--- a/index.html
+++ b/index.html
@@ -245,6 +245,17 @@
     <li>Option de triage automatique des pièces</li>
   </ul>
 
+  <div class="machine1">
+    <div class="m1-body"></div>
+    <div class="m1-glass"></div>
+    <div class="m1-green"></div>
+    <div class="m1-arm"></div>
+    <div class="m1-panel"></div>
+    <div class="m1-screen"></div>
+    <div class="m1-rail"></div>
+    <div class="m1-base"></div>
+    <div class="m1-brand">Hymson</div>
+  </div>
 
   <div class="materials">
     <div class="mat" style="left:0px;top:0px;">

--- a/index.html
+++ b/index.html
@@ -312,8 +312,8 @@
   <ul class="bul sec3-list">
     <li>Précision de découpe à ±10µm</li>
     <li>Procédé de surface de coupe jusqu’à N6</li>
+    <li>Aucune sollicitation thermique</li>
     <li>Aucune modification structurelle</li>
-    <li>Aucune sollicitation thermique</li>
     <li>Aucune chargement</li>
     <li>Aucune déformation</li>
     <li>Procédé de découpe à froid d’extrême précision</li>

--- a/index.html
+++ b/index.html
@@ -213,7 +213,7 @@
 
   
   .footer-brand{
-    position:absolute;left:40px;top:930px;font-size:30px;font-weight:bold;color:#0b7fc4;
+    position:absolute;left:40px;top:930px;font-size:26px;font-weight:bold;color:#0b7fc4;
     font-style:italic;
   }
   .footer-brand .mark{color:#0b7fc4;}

::::

(Aim of the task) Using the listing, collect all lines in which the string "Procédé" is found.

(The completed task)
     <li>Procédé de surface de coupe jusqu’à N6</li>
     <li>Procédé de découpe à froid d’extrême précision</li>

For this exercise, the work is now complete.